## Work to be completed
Among the entries that follow, find every line with the word "information" and list it.

## Source data
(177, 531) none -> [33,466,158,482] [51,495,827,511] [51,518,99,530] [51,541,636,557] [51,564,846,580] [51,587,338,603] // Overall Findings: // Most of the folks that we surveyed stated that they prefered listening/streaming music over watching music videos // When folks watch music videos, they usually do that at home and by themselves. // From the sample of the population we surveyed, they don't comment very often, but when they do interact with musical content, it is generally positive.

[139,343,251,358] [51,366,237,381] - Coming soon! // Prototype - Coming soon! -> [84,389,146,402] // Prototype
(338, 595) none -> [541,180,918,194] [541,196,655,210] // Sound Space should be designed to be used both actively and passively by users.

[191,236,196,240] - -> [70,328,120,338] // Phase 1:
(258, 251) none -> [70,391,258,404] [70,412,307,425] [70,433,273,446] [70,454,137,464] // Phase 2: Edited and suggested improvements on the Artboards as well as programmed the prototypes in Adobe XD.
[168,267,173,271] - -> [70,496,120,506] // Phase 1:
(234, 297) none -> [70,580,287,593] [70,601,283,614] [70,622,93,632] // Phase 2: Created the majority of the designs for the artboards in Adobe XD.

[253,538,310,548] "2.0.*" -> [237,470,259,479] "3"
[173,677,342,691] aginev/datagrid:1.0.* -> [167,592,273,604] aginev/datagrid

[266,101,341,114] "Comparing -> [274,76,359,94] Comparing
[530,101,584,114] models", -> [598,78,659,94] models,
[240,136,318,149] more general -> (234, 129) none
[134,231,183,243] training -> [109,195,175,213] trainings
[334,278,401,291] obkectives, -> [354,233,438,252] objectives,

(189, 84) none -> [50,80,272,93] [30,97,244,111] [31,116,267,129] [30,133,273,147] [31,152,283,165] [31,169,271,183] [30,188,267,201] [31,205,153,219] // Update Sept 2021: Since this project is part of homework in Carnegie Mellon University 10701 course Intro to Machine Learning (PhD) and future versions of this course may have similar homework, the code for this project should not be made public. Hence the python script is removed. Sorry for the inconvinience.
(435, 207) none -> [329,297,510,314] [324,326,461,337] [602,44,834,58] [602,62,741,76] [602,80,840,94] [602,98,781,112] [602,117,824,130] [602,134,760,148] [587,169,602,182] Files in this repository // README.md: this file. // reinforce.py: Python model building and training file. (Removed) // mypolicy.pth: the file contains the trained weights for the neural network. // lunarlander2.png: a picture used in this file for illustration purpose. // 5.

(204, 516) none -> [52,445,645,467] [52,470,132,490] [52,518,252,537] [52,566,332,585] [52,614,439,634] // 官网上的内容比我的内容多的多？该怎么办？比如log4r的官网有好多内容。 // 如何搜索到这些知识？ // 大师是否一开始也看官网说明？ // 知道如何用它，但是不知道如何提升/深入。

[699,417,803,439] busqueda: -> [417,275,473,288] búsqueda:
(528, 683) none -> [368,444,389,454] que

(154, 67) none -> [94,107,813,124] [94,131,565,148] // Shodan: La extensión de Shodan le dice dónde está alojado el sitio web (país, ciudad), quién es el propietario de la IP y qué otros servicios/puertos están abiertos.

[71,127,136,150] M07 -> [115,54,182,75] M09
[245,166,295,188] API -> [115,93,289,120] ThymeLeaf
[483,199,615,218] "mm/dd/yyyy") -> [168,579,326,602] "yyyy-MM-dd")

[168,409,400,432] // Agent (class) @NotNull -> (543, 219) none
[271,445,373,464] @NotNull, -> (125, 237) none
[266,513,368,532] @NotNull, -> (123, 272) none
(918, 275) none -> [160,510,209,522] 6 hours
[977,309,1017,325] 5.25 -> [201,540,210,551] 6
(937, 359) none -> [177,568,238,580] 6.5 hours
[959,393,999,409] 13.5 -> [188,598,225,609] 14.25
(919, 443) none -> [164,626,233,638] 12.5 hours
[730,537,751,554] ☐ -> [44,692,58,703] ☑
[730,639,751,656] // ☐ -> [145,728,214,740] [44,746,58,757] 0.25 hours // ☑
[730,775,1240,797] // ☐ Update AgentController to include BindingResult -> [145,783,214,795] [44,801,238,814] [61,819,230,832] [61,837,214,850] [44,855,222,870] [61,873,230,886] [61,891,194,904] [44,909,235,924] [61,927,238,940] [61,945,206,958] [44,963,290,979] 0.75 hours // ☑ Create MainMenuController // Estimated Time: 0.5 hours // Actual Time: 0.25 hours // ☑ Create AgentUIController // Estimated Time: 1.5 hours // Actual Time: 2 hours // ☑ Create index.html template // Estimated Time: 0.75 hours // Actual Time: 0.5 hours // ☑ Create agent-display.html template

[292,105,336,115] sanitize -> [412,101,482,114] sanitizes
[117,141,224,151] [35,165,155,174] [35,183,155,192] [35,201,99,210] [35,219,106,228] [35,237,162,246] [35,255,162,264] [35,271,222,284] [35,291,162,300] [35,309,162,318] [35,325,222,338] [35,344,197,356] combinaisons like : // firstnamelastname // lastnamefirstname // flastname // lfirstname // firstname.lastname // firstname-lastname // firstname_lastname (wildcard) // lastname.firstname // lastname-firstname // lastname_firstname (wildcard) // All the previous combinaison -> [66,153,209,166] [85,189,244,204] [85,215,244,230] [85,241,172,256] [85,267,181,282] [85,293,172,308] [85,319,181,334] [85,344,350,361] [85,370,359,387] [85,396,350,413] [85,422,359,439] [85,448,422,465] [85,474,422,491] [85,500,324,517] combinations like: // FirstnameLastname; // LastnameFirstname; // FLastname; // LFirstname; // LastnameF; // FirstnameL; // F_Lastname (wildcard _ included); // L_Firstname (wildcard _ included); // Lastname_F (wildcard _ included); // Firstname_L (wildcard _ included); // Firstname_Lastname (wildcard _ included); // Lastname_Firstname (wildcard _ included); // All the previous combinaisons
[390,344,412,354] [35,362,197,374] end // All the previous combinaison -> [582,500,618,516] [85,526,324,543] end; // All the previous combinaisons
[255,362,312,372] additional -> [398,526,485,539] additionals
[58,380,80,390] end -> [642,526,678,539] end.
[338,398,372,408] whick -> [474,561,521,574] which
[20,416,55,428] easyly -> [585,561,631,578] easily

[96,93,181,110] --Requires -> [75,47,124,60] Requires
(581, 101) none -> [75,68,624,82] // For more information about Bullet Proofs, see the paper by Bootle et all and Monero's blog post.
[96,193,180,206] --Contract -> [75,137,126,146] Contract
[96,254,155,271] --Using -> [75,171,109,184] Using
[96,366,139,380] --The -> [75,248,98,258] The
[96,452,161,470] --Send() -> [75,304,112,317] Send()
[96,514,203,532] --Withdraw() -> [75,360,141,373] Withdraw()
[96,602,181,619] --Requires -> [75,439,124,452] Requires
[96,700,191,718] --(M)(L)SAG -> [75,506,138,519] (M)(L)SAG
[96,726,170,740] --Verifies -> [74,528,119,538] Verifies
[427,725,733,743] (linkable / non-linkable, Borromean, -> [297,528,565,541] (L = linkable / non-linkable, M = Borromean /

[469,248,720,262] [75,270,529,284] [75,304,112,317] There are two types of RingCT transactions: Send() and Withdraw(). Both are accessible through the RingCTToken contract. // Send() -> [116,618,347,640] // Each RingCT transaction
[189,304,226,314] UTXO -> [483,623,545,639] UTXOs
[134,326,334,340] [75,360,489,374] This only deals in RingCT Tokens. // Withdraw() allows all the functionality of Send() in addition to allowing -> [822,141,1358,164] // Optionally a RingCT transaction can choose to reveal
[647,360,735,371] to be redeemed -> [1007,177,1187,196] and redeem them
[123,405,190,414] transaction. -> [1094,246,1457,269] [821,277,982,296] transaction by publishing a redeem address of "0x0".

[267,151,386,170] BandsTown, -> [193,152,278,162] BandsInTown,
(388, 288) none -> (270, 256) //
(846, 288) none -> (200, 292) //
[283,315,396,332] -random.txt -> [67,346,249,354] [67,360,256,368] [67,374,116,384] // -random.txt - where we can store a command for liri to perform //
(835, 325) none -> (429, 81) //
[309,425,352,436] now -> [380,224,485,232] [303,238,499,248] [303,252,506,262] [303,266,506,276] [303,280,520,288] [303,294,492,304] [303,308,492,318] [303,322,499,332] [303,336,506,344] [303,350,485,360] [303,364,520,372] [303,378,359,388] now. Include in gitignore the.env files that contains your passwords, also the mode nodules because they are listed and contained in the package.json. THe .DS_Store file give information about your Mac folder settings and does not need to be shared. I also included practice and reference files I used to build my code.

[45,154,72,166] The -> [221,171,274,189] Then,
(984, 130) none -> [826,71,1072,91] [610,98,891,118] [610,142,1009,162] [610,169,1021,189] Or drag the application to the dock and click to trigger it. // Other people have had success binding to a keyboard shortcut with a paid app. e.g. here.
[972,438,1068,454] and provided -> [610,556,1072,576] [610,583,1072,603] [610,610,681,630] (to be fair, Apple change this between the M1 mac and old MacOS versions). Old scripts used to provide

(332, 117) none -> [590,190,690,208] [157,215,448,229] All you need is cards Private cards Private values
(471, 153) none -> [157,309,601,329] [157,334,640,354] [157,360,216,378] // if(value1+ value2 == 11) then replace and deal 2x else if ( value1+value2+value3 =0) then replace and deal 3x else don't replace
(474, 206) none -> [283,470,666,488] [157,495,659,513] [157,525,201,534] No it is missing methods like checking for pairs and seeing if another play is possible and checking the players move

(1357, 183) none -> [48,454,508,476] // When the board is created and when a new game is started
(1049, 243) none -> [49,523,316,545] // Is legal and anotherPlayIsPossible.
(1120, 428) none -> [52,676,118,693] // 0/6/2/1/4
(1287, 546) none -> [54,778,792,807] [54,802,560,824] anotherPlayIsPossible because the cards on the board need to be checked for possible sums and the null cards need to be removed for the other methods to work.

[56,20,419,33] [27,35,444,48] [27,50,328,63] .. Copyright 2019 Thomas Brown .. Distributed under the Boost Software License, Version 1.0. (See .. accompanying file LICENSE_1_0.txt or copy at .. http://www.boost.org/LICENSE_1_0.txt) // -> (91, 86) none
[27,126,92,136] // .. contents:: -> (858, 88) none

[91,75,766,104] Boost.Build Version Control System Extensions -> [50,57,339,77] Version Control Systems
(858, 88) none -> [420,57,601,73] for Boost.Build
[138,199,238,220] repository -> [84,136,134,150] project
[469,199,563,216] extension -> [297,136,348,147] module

## Reply
(581, 101) none -> [75,68,624,82] // For more information about Bullet Proofs, see the paper by Bootle et all and Monero's blog post.
[309,425,352,436] now -> [380,224,485,232] [303,238,499,248] [303,252,506,262] [303,266,506,276] [303,280,520,288] [303,294,492,304] [303,308,492,318] [303,322,499,332] [303,336,506,344] [303,350,485,360] [303,364,520,372] [303,378,359,388] now. Include in gitignore the.env files that contains your passwords, also the mode nodules because they are listed and contained in the package.json. THe .DS_Store file give information about your Mac folder settings and does not need to be shared. I also included practice and reference files I used to build my code.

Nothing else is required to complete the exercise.